El analista Henry Amorocho habló a este Diario sobre el PGN, radicado el 21 de julio un presupuesto por $575,6 billones contra $545,4 billones de rentas legales vigentes, que “el Gobierno lo presentó aparentemente equilibrado con un denominativo que no corresponde a la órbita de la legislación presupuestal sino contable, que son ingresos contingentes. Los ingresos contingentes quieren decir en contabilidad que son ingresos que entran a una cuenta de patrimonio y que en la medida que se den se confirman o si no también quedarían por fuera”.
Declaró que “el presupuesto se radicó desfinanciado y la salida tiene que ser por dos órbitas: o por la órbita de los ingresos o por la órbita de los gastos.
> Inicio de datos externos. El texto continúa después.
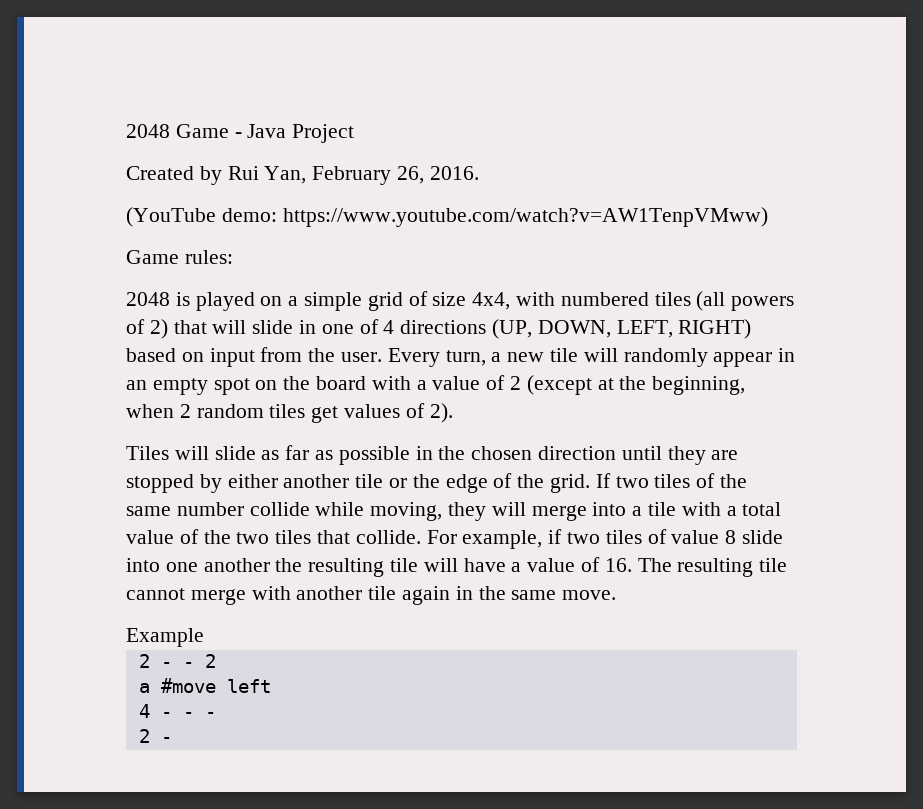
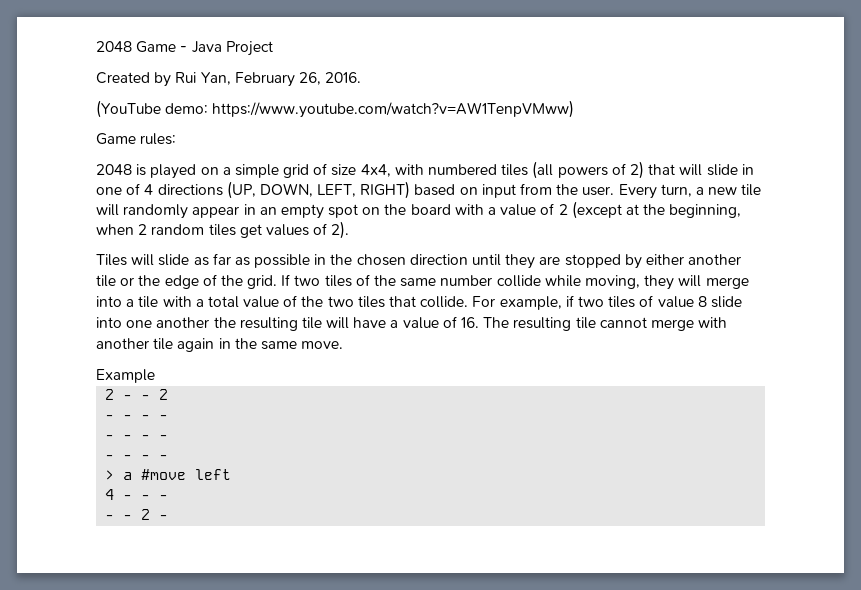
(216, 661) none -> [105,415,169,420] [105,435,169,440] [105,455,169,460] [105,470,115,480] - - - - // - - - - // - - - - // >
(216, 715) none -> [105,515,133,520] - -

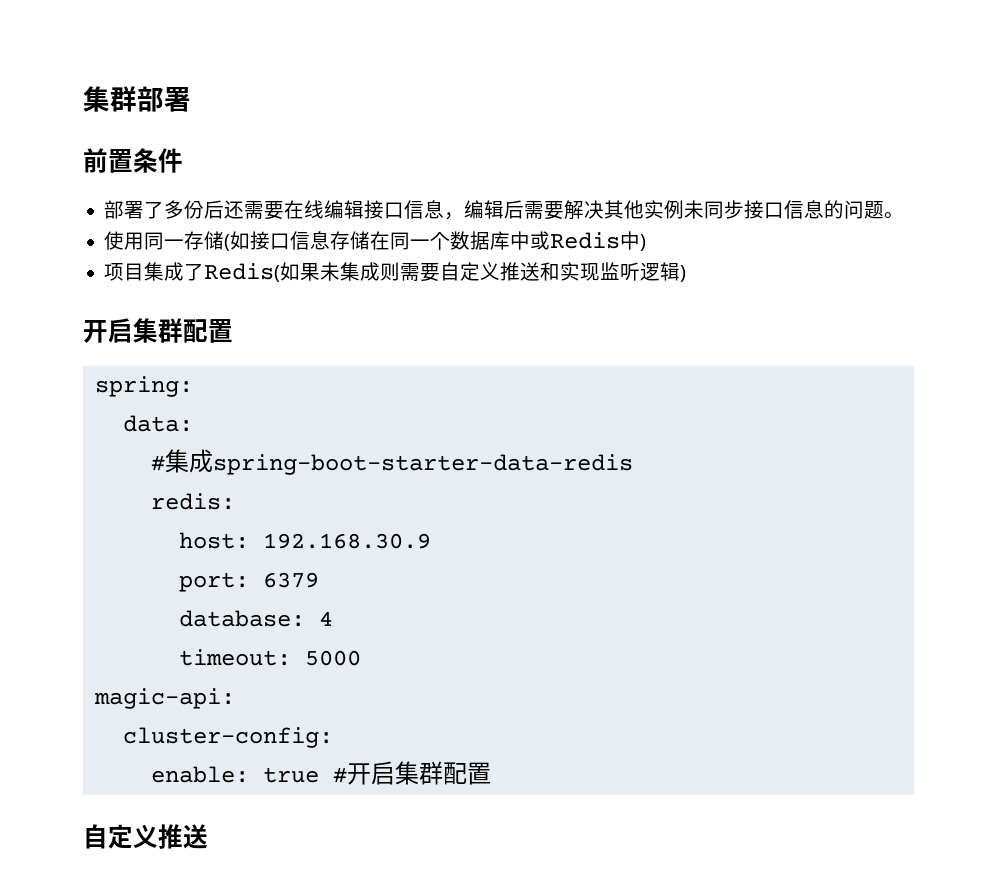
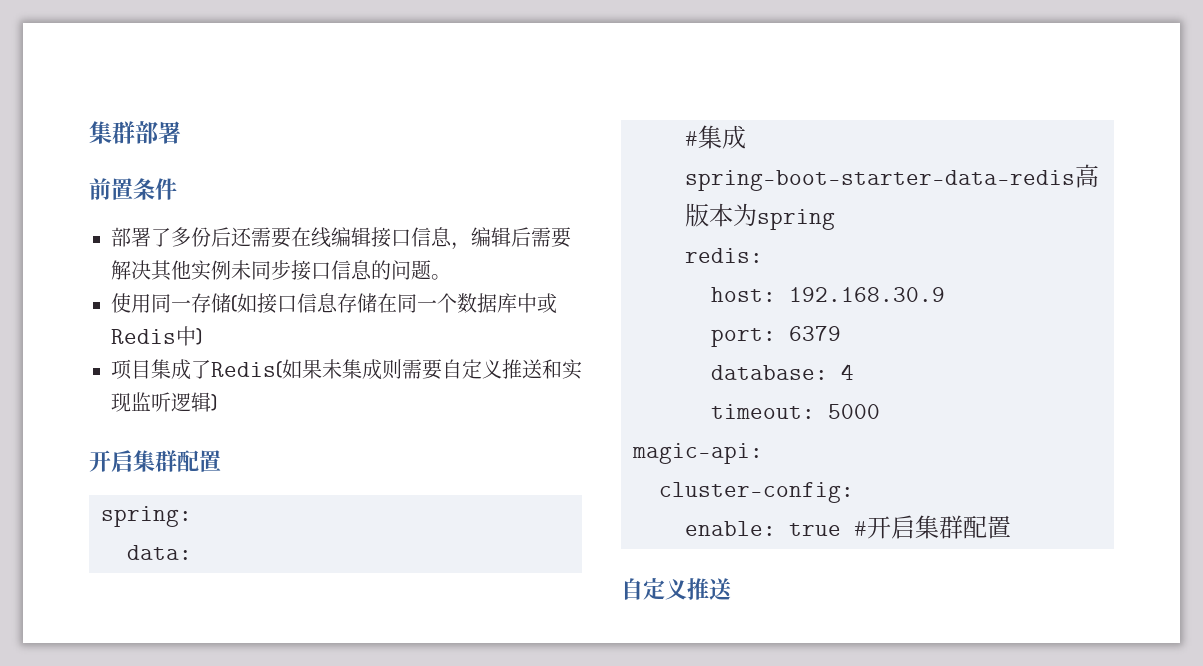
(633, 464) none -> [1075,164,1099,188] [685,203,835,230] 高版本为spring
En el caso de la órbita de los ingresos, lo que ha declarado el presidente y el vicepresidente próximos a posesionarse, es básicamente consecuente con el hecho de que piensan retirar la reforma tributaria que presentó el actual gobierno el 21 de julio por no corresponder a lo que ellos piensan en materia de programa de gobierno y plan de desarrollo”.
Añadió el experto: “Eso me hace pensar que el ajuste lo están pensando por la vía del gasto para de esta manera equilibrar con respecto a las rentas que existen el presupuesto del año 2027. Es decir, se nivelaría por la perspectiva del gasto, pero hay una noticia que a mí me genera tranquilidad: es que en el mensaje que presenta el gobierno en el momento en que radica el presupuesto deja absolutamente claro que los gastos inflexibles, que corresponden a todos los que están fundamentados en la Constitución y la ley, quedan cubiertos con los $545,4 billones, entonces nos tocará a todos esperar la discusión que en el debate y trámite se dé a este proyecto de ley en el Congreso en los próximos días y hasta el 15 de agosto que debe quedar definida la meta de gastos”.